Authentication: Two supported paths. (1) A dedicated read-only Redshift database user with GRANT SELECT on the schemas or materialized views Go Fig should access. (2) IAM-based auth via redshift:GetClusterCredentials, which issues short-lived temporary credentials tied to a read-only IAM role. IAM auth is preferred for production since no long-lived passwords are stored. For private clusters, use an AWS PrivateLink endpoint to Go Fig's VPC, VPC peering, or SSH bastion as a fallback.

Common Questions About Amazon Redshift Integration

Will Go Fig contend with our production ETL on the Redshift cluster?

Not if it's set up correctly. Go Fig runs under a dedicated WLM queue with a concurrency slot cap you control, so analytical reads are bounded. For Redshift Serverless, query capacity scales independently. For very large fact-table syncs, Go Fig uses UNLOAD to Parquet in S3 rather than repeatedly scanning the cluster, which is the same pattern AWS recommends for BI extracts.

Does Go Fig support Redshift Spectrum for data sitting in S3?

Yes. Spectrum external schemas and external tables are enumerated the same way as local tables.

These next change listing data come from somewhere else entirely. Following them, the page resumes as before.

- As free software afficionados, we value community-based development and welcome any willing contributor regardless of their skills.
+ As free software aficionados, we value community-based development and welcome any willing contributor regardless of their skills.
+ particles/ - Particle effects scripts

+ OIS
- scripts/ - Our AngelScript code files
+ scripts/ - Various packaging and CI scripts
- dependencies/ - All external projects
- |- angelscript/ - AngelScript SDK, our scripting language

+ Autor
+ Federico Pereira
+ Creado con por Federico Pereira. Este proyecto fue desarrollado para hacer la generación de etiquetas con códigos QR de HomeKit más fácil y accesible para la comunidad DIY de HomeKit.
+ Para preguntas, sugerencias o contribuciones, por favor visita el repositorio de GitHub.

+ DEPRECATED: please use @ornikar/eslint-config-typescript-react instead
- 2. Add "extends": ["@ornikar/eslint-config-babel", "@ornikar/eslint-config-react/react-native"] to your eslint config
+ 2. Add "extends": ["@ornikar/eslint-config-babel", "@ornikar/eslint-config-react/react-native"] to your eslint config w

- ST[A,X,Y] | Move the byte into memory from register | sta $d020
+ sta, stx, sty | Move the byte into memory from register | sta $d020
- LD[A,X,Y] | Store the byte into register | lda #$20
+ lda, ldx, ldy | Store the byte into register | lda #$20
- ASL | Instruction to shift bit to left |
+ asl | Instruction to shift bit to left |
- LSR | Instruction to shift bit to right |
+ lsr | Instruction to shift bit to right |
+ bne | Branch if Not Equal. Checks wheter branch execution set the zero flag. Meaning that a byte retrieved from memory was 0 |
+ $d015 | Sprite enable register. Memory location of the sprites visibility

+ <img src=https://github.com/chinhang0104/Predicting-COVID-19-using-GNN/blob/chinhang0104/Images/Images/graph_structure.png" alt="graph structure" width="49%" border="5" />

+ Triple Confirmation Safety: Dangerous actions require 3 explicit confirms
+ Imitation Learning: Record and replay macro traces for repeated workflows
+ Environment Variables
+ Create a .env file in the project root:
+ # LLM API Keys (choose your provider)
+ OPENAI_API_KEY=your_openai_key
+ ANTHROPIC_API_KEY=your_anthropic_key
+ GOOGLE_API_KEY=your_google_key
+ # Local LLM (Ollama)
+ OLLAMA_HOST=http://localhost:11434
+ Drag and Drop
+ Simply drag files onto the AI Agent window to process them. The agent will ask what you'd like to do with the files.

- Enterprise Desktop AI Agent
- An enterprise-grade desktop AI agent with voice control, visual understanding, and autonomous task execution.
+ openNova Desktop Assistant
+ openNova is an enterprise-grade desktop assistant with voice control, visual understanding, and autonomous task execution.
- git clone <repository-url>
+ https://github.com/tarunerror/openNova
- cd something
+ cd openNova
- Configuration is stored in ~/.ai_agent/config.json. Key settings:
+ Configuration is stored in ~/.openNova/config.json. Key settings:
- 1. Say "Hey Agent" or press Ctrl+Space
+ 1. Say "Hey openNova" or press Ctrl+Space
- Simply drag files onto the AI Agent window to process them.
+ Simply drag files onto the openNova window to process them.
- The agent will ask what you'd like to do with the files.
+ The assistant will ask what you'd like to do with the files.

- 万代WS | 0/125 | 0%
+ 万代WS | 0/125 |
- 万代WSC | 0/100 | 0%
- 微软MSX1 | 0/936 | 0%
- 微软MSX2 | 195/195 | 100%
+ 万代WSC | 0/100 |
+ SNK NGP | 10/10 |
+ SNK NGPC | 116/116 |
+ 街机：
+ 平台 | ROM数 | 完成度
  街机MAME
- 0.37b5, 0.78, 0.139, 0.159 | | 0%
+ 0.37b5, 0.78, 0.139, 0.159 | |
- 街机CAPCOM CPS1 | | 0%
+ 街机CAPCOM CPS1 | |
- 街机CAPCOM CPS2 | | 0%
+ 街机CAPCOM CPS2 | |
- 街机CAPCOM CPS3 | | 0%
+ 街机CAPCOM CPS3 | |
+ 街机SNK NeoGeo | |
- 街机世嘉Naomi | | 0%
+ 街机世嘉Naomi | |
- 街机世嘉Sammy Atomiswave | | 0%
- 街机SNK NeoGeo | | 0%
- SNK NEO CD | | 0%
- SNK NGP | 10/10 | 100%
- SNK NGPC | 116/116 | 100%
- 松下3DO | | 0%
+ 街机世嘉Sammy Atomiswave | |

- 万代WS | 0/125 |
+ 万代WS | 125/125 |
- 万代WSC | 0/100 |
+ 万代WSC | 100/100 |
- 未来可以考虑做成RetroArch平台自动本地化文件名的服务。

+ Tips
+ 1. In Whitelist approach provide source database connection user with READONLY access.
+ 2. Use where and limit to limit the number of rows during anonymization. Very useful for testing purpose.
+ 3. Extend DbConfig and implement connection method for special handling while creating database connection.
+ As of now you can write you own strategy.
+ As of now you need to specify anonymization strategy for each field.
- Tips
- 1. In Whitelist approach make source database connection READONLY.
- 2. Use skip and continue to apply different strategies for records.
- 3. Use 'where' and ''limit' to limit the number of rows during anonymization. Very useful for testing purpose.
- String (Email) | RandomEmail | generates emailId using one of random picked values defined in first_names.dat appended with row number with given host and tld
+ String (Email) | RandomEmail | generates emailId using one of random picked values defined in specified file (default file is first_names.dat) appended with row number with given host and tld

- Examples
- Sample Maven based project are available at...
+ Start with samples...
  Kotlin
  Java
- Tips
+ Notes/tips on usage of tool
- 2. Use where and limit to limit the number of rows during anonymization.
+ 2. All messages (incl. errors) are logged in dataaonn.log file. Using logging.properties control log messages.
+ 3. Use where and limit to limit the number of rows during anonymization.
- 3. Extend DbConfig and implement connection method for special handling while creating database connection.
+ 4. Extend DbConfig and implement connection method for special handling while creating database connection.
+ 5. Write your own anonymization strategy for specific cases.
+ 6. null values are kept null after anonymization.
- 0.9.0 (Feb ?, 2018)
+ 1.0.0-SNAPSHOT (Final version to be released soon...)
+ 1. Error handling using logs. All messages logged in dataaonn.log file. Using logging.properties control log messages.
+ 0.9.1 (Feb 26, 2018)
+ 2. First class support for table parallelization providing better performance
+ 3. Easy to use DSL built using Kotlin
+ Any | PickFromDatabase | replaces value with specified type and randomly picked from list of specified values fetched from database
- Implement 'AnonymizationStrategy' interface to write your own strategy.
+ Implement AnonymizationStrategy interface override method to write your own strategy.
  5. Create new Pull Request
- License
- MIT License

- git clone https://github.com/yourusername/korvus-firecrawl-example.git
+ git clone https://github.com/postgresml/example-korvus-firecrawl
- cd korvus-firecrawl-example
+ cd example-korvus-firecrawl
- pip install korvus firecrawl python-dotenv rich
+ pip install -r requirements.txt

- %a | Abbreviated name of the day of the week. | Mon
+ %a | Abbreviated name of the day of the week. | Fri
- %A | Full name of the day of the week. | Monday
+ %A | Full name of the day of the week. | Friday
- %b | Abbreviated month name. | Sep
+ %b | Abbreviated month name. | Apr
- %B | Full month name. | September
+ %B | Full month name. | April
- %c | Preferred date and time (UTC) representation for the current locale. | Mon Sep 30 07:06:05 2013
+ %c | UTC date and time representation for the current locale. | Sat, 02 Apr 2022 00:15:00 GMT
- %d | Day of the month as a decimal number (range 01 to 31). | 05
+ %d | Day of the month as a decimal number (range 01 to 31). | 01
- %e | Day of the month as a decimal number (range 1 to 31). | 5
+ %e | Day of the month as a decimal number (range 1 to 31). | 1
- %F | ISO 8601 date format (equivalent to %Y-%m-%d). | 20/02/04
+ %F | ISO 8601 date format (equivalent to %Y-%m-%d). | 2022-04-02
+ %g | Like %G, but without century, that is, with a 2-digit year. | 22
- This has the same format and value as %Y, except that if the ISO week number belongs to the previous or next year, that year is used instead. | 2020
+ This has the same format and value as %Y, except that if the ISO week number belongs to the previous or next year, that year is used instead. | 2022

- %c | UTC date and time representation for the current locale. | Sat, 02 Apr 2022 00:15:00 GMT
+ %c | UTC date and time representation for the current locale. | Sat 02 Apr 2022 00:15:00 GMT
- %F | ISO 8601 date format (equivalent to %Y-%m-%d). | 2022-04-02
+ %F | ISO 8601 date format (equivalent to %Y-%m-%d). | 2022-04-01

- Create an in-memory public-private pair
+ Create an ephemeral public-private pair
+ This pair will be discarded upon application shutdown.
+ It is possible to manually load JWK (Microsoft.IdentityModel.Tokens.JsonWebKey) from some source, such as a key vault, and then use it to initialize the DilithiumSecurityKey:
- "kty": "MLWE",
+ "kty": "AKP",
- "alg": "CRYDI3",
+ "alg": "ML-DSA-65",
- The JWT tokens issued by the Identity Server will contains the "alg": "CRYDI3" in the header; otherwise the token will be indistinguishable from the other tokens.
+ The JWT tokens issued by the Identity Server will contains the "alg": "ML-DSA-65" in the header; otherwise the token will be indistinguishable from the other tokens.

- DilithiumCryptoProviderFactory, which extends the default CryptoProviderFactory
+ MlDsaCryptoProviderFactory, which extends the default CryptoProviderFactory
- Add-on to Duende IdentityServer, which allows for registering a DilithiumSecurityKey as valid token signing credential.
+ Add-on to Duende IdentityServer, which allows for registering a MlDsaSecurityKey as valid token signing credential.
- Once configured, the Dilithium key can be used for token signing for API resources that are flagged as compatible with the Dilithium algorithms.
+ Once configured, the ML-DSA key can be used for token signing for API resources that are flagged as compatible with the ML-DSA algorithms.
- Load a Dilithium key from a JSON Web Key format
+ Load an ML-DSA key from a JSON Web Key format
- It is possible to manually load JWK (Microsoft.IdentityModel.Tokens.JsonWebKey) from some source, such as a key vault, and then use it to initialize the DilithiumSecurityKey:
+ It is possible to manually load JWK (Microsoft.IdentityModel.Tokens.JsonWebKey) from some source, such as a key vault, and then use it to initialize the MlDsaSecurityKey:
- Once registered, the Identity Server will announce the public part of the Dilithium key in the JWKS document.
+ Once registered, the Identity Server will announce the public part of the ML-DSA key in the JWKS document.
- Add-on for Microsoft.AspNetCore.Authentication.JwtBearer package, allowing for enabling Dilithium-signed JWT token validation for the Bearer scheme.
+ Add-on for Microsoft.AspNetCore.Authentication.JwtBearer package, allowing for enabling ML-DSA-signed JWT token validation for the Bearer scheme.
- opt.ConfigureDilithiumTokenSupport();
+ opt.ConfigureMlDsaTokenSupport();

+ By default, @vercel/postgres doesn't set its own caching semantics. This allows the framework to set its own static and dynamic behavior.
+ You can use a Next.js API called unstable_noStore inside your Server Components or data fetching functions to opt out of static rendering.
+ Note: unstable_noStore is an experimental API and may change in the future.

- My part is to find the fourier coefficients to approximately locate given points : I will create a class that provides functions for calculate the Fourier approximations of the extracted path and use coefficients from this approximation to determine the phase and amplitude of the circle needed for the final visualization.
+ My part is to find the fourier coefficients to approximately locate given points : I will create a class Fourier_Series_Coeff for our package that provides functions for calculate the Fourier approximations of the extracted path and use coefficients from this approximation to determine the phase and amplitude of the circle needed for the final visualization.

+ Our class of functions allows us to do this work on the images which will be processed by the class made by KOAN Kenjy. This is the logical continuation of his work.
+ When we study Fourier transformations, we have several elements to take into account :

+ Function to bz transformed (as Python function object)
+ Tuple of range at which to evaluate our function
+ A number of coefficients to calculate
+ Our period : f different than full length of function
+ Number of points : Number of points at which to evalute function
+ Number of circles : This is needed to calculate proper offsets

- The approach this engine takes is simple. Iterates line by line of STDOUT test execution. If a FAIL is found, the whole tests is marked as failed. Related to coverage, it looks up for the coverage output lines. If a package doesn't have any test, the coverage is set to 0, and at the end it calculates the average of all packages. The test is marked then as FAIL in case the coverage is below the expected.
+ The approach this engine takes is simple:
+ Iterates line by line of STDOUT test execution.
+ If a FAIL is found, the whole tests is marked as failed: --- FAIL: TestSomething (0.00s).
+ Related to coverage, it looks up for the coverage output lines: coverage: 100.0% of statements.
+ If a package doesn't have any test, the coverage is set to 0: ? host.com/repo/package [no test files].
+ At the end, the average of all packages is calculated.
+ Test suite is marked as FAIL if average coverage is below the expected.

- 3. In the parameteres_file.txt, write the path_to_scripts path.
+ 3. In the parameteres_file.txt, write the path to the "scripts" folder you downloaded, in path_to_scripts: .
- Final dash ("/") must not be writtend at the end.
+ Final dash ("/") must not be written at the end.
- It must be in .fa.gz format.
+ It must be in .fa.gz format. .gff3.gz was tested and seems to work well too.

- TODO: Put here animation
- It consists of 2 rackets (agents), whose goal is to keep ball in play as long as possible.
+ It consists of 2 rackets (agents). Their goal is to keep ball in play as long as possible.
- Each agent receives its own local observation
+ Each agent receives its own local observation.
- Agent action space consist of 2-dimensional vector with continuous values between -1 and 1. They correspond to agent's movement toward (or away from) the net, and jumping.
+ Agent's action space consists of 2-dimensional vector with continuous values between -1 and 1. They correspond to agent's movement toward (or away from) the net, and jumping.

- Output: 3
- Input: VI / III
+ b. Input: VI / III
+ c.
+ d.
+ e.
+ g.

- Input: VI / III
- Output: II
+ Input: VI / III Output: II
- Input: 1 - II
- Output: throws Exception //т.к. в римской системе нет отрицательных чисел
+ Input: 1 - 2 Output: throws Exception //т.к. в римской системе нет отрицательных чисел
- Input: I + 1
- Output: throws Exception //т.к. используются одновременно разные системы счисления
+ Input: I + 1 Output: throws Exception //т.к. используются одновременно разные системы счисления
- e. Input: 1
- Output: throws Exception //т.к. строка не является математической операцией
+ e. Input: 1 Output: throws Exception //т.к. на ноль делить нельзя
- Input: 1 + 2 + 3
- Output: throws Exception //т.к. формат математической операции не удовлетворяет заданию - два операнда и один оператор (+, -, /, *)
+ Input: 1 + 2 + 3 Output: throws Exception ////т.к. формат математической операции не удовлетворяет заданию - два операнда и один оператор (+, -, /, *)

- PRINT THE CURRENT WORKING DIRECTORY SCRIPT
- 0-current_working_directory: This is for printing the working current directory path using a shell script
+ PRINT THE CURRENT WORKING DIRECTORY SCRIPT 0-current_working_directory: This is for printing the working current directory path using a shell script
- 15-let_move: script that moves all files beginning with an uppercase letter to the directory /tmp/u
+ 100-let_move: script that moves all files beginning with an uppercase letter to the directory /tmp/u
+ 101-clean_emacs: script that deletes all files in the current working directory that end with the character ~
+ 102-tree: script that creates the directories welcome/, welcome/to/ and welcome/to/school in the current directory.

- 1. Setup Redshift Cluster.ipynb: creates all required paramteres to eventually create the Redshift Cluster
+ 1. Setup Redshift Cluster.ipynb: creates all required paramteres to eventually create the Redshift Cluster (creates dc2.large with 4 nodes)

Go Fig reads through the Spectrum layer by default, or you can ask Go Fig to read the underlying S3 objects directly via the Amazon S3 connector if you want to bypass Spectrum compute charges on large scans.

How does Go Fig handle the SUPER type and semi-structured data?

SUPER columns are pulled as JSON and Go Fig can either keep them as JSON for downstream parsing or unnest specific paths into first-class columns. PartiQL path expressions you've encoded in views are preserved. Nested arrays can be flattened into separate rows where that maps more cleanly onto a finance question.

Can I connect to a private Redshift cluster without exposing it to the internet?

Yes. PrivateLink from your Redshift VPC to Go Fig is the recommended production pattern and keeps all traffic on the AWS backbone. VPC peering and Transit Gateway are also supported. If none of those are available, Go Fig's published egress IPs can be allowlisted in the cluster security group with SSL required.

What about RA3 vs Serverless, and do workload settings matter?

Both are fully supported. On RA3 with managed storage, Go Fig benefits from the decoupled storage model since reads don't compete with ETL compute. On Serverless, base RPU sizing and max capacity directly affect cost for large extracts, so we recommend UNLOAD-based extracts for fact tables and query-based reads for smaller dimension and mart tables.